How many hopes the Church has seen fail, over how many apostasies has she wept; how she has seen the fashions of the world change about her, old creeds die down, and new creeds replace them; the folly of yesterday turned into the wisdom of today! Should she not by now have become hardened and cynical? Her pity for mankind turned into a weary scorn, her ambitious hopes into the dogged persistency of despair? We might have expected it, but we were wrong.
What if, here and there, she has toiled long and caught little for her Master? Still at his word she will let down the net; until his grace, bound by no law of proportion to human effort, brings her good fishing again. Despise her as you will, criticize her as you will, but do her the justice to admit that the patience of the fisherman is hers. (R. Knox, Pastoral Sermons)
***
Don’t let us imagine that patience means a tame acceptance of the inevitable, sitting down with folded hands and hoping that somehow better times will turn up. It means action, bestirring ourselves and making the best of things; doing God’s will, not merely submitting to it. “At thy word I will let down the net;” we are to attempt what seems hopeless, what seems hopeless, when we know it is God’s will, whether he has made it known to us through conscience, or through revelation, or through the outward circumstances of our lives. As long as we are sure that we are obeying him; that no pride of ours, no neglect, no timidity, no human respect, is preventing us from finding out what his will is. (R. Knox, Pastoral Sermons)
***
We are disheartened, perhaps, over material things; times are less prosperous, and we have to make the best of an income smaller than the income we were accustomed to; some of us can find no work to do, and feel the pinch of poverty nearer to the bone.

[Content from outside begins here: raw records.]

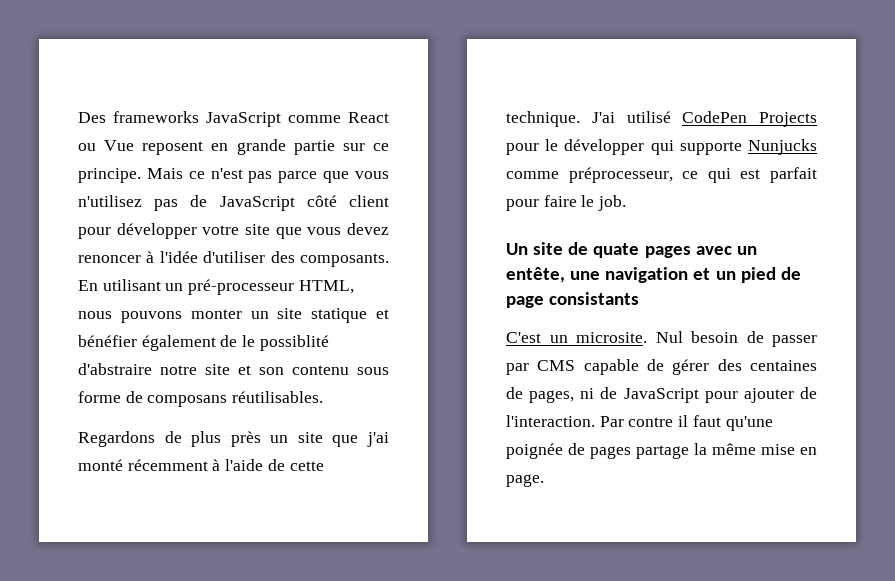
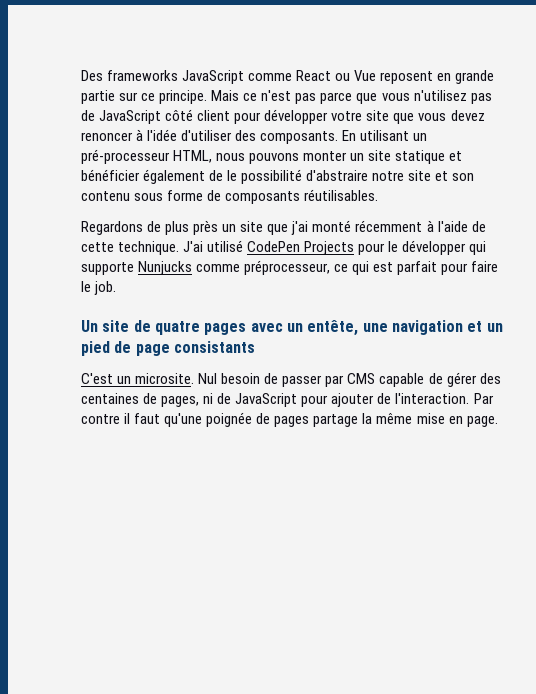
- En utilisant un pré-processeur HTML, nous pouvons monter un site statique et bénéfier également de le possiblité d'abstraire notre site et son contenu sous forme de composans réutilisables.
+ En utilisant un pré-processeur HTML, nous pouvons monter un site statique et bénéficier également de le possibilité d'abstraire notre site et son contenu sous forme de composants réutilisables.
- Un site de quate pages avec un entête, une navigation et un pied de page consistants
+ Un site de quatre pages avec un entête, une navigation et un pied de page consistants

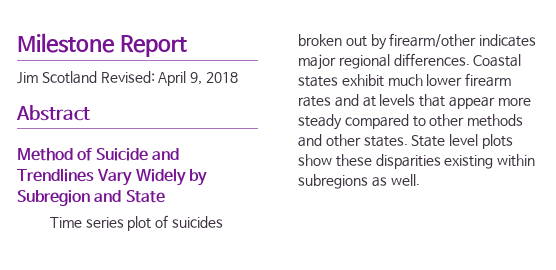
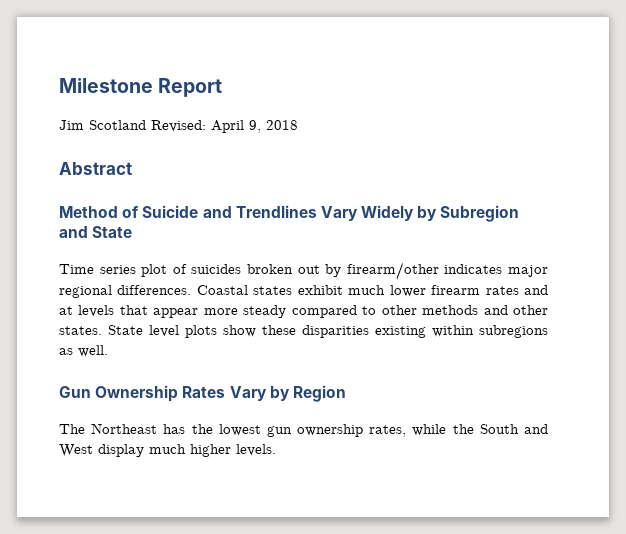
+ Gun Ownership Rates Vary by Region
+ The Northeast has the lowest gun ownership rates, while the South and West display much higher levels.

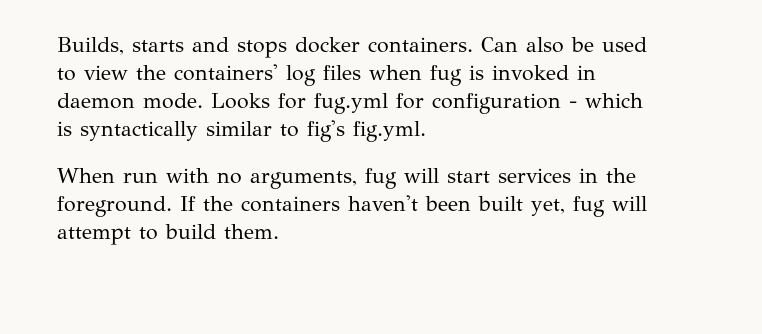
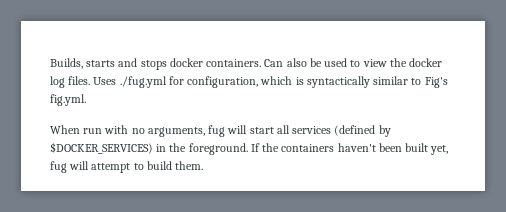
- Can also be used to view the containers' log files when fug is invoked in daemon mode. Looks for fug.yml for configuration - which is syntactically similar to fig's fig.yml.
+ Can also be used to view the docker log files. Uses ./fug.yml for configuration, which is syntactically similar to Fig's fig.yml.
- When run with no arguments, fug will start services in the foreground.
+ When run with no arguments, fug will start all services (defined by $DOCKER_SERVICES) in the foreground.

Some of us are disheartened over spiritual difficulties, temptations against which we have long fought, it seems unsuccessfully, or dryness in prayer, or perpetually falling short of the standard we had set before ourselves. Some of us are disappointed over favors denied to us in prayer; all the harder to endure because those prayers were not selfishly offered, but for the needs of others; there is a son who is turning out badly, there is a friend’s conversion we have long hoped for, there is an invalid for whose sufferings we asked relief.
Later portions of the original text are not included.